Bond markets continued to rally as interest rates moved lower throughout the third quarter. Longer-term interest rates tend to be closely aligned to investors’ collective expectations of future growth and inflation, and both have failed to materialize to the extent needed to sustain higher interest rates. From a growth perspective, the collective global economy has continued to show signs of weakening, and it is possible that some countries in Europe (such as Germany and Italy) may soon find themselves in recession. Inflationary pressures have ticked up recently as a result of the tight U.S. labor market and U.S. tariffs but could also be tamed if the U.S. and China are able to arrive at some kind of trade resolution, which remains our base-case scenario.
Furthermore, trillions of dollars’ worth of foreign bonds now trade with negative yields, a concept that is difficult for even many financial experts to truly come to terms with. Regardless of the reasons behind this phenomenon or even its long-term impacts on borrowers and lenders, it has undoubtedly created a powerful surge in demand for U.S. bonds, which remain one of the best options for yield-starved global investors. With few other places for bond investors to go, the prices on U.S. bonds have continued to be bid upward, pushing yields even lower.

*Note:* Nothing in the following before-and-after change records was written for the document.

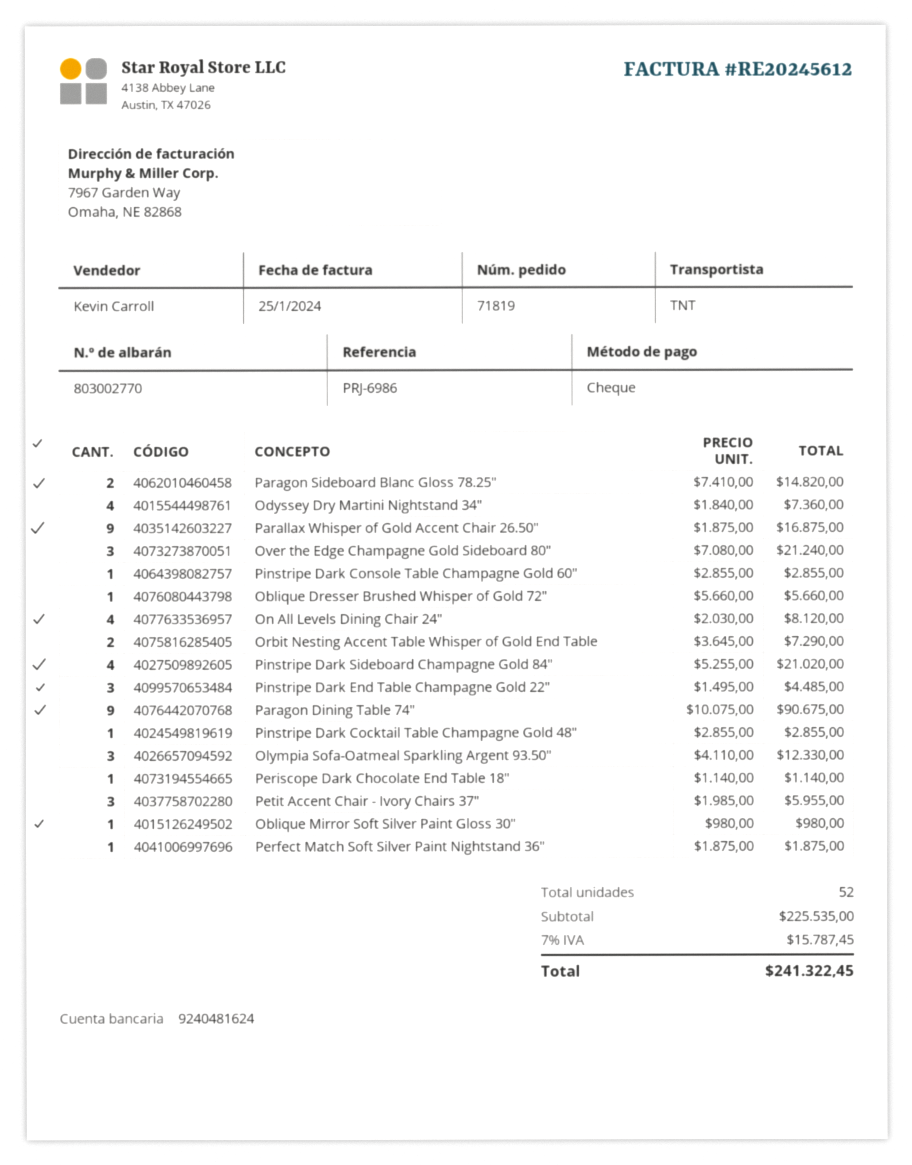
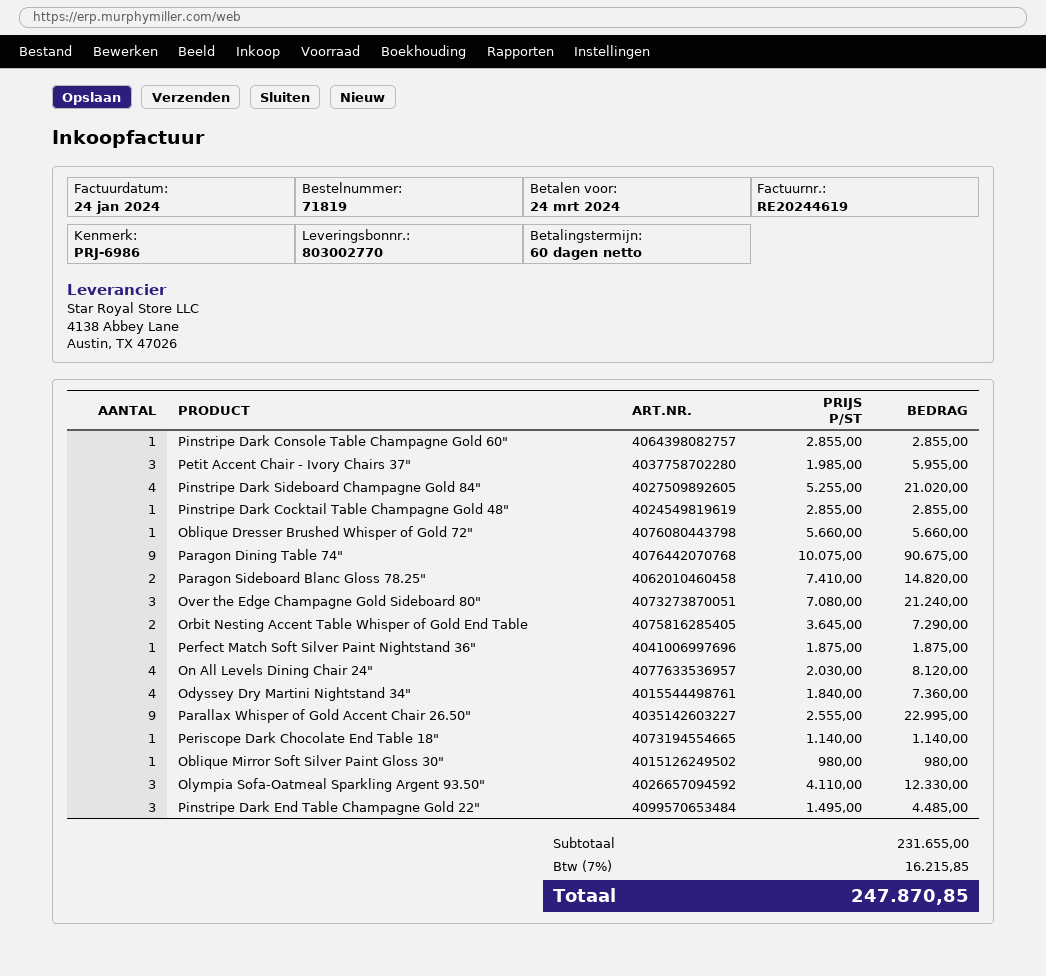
invoice number: RE20245612 -> RE20244619
invoice date: 2024-01-25 -> 2024-01-24
Parallax Whisper of Gold Accent Chair 26.50": 9 x 1875.00 = 16875.00 -> 9 x 2555.00 = 22995.00
subtotal: 225535.00 -> 231655.00
tax: 7% = 15787.45 -> 7% = 16215.85
total: 241322.45 -> 247870.85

Amazingly, it wasn’t very long ago that some bond market experts were questioning whether the Fed’s balance sheet runoff would lead to a surge in supply that might cause yields to spike meaningfully higher! In our view, the rapid transition from investors fearing rates might surge too quickly to those same investors struggling to find healthy yields at all is a testament to the unpredictability of markets and an argument for maintaining a balanced approach to portfolio management.
The third quarter was filled with uncertainty, much of which will not be resolved for some time. But one thing that was made abundantly clear as the quarter progressed was that in the eyes of the Federal Reserve, sustaining the expansion remains of high importance. In his September press conference, Jerome Powell stopped short of stating that the two recent rate cuts were part of a broader easing cycle, but it is becoming increasingly obvious that the market expects the Fed to keep its foot on the gas with respect to monetary easing. We believe however, that investors should pay more attention to economic fundamentals than to the Federal Reserve, as eventually, the Fed’s influence will wane and all that will be left to drive markets will be traditional factors such as economic growth and earnings. The evidence is mounting that the fundamentals are starting to flash warning signs for investors, but as has been the case throughout much of the past two years, the wild card remains trade. If the U.S. and China can reach a trade agreement, there could be room for measurements like manufacturing activity to rebound and for the expansion to be sustained even longer. In any case, with the strong returns achieved by both stocks and bonds throughout the first three quarters of the year, it is likely an excellent time for investors to rebalance their portfolios back towards long-term targets.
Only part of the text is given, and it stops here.